Workers in recovery from alcohol addiction face persistent pressure in American workplaces where after-work happy hours, corporate parties, and client meetings at bars remain expected in many industries, treatment professionals and workers who have abstained from alcohol said. The anxiety employees in recovery feel about career advancement and social judgment at work is natural but manageable, those professionals said.

Treatment professionals and recovery advocates say that setting firm limits, leaning on a growing non-alcoholic beverage culture among younger workers, and pushing employers toward recovery-friendly policies can help people in recovery protect their sobriety without sacrificing their careers — and that companies stand to benefit from those changes.

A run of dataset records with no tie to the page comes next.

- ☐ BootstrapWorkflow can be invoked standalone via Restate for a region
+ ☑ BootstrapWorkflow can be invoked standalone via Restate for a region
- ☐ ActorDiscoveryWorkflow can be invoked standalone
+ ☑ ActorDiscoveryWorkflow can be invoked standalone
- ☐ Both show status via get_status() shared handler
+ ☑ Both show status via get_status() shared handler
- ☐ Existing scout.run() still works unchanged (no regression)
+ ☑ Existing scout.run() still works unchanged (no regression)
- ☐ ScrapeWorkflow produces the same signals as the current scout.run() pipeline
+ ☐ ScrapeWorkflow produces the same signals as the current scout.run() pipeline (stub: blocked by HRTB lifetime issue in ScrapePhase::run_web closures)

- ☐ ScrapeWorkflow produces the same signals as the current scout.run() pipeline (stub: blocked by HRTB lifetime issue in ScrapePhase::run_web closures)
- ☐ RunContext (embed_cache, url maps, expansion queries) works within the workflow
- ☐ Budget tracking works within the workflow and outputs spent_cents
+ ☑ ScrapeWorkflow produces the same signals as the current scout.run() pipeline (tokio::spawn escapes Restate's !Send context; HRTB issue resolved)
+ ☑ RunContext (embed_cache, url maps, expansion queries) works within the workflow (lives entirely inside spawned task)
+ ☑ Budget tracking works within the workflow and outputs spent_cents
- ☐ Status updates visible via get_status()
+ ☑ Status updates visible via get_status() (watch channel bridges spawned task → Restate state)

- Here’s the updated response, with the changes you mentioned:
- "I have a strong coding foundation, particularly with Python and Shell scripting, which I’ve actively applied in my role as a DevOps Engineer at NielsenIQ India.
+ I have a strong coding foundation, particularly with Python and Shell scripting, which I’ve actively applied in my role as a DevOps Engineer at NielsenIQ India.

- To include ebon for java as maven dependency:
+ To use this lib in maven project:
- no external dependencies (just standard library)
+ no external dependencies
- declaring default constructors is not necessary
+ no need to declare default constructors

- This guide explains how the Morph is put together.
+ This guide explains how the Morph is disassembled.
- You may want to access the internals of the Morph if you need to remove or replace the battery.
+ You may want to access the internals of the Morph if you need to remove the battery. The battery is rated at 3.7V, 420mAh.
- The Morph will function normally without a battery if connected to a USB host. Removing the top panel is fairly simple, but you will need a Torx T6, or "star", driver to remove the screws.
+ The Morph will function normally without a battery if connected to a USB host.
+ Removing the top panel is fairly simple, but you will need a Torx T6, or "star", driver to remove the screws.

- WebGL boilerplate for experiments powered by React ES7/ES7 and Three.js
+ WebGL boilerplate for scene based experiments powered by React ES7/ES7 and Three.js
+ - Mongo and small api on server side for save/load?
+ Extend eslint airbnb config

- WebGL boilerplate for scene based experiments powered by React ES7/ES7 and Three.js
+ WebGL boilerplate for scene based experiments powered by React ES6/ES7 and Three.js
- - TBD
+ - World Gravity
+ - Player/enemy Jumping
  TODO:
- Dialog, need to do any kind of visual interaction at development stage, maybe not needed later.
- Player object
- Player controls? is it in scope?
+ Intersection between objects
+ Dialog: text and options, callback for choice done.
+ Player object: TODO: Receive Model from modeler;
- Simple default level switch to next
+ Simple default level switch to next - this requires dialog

Setting limits without overexplaining

The most important discipline for workers in recovery is declining to justify sobriety at length, according to Lisa Smith, a former lawyer who struggled with drug and alcohol addiction while working at a prestigious law firm in New York.

“We say in recovery a lot that ‘No’ is a complete sentence,” Smith said.

Smith said she found that most co-workers cared less about what was in her cup than she had imagined they would. Those who pressed her to drink were often heavy drinkers themselves who were “looking for a comrade to drink with, to sort of make them feel better about their own drinking,” she said.

In her early years of recovery, Smith said she skipped events she expected to be uncomfortable or left early, then followed up with colleagues she wanted to stay connected with over coffee the next day. She now runs her own advisory firm that helps organizations and law firms build more recovery-friendly workplaces.

Drinking is also widespread and often celebrated in the entertainment industry, according to Ermanno DiFebo, a production designer in Los Angeles who said he struggled with alcohol addiction for many years before getting sober. When he was newly sober, DiFebo said, he offered excuses rather than disclosing his recovery — a medical appointment the next day, an early morning. In friendlier settings, he would say he had partied too much and had stopped.

The way alcohol was marketed in that industry, DiFebo said, was that “if you are good, you can handle it. If you cannot handle it, you are weak,” and that “the treatment facilities are for people that are weak.”

He now encourages people to approach alcohol addiction as they would a food allergy: the body cannot process the substance, regardless of intent. “Alcohol makes you sick and manifests itself in compulsion to continue beyond reasoning,” he said.

Younger workers shift the culture

Younger generations have helped normalize not drinking by entering workplaces already familiar with mental health and substance use discussions, and by expanding the range of non-alcoholic options available at social events, Smith said. Mocktails and non-alcoholic beer have made it easier for people who are not drinking to hold something in their hand without announcing why.

Smith also said that once she stopped drinking, she noticed far more people around her who were also not drinking — whether for religious, health, or personal reasons — than she had previously recognized.

Employers benefit from recovery-friendly workplaces

Employees in recovery who are actively working a program can be among a company’s most reliable workers, said Heidi Wallace, vice president of recovery services at the Betty Ford Center in Rancho Mirage, California.

“Individuals in that recovery process that are working a program, they’re actually the most productive workforce,” Wallace said. “They’ve done so much work to get to this place, and their program actually has been sitting in a space of gratitude and a place of being of service.”

Research cited by Wallace shows that people actively in recovery programs are less likely to call out sick and more likely to volunteer when management needs help. Companies can support those employees by creating space for virtual recovery meetings during the workday or hosting meetings on-site, she said.

DiFebo said he attended on-set recovery meetings at Warner Brothers and Universal Studios while working on movies, and discovered through those meetings that far more colleagues were in recovery than he had realized. “I realized that there were a lot of people in recovery around all the drinkers. I just didn’t see them before,” he said.

Rethinking how companies design social events

Smith said she works to show employers that team-building events do not require alcohol to be engaging. Hiking, wellness activities, and non-alcoholic beverage options have all expanded in recent years. Wine tastings can proceed with non-alcoholic wine alternatives. At events where servers carry trays, placing mocktails on those trays alongside cocktails removes the extra step of requiring non-drinkers to seek out an alternative at the bar.

“There was always this assumption people made that when planning events that alcohol equals fun, right?” Smith said.

The responsibility for making those events inclusive belongs with organizers, not with attendees who are not drinking, she said.

“It shouldn’t be incumbent upon the person who chooses not to drink on any given night to make themselves feel comfortable in that setting,” Smith said.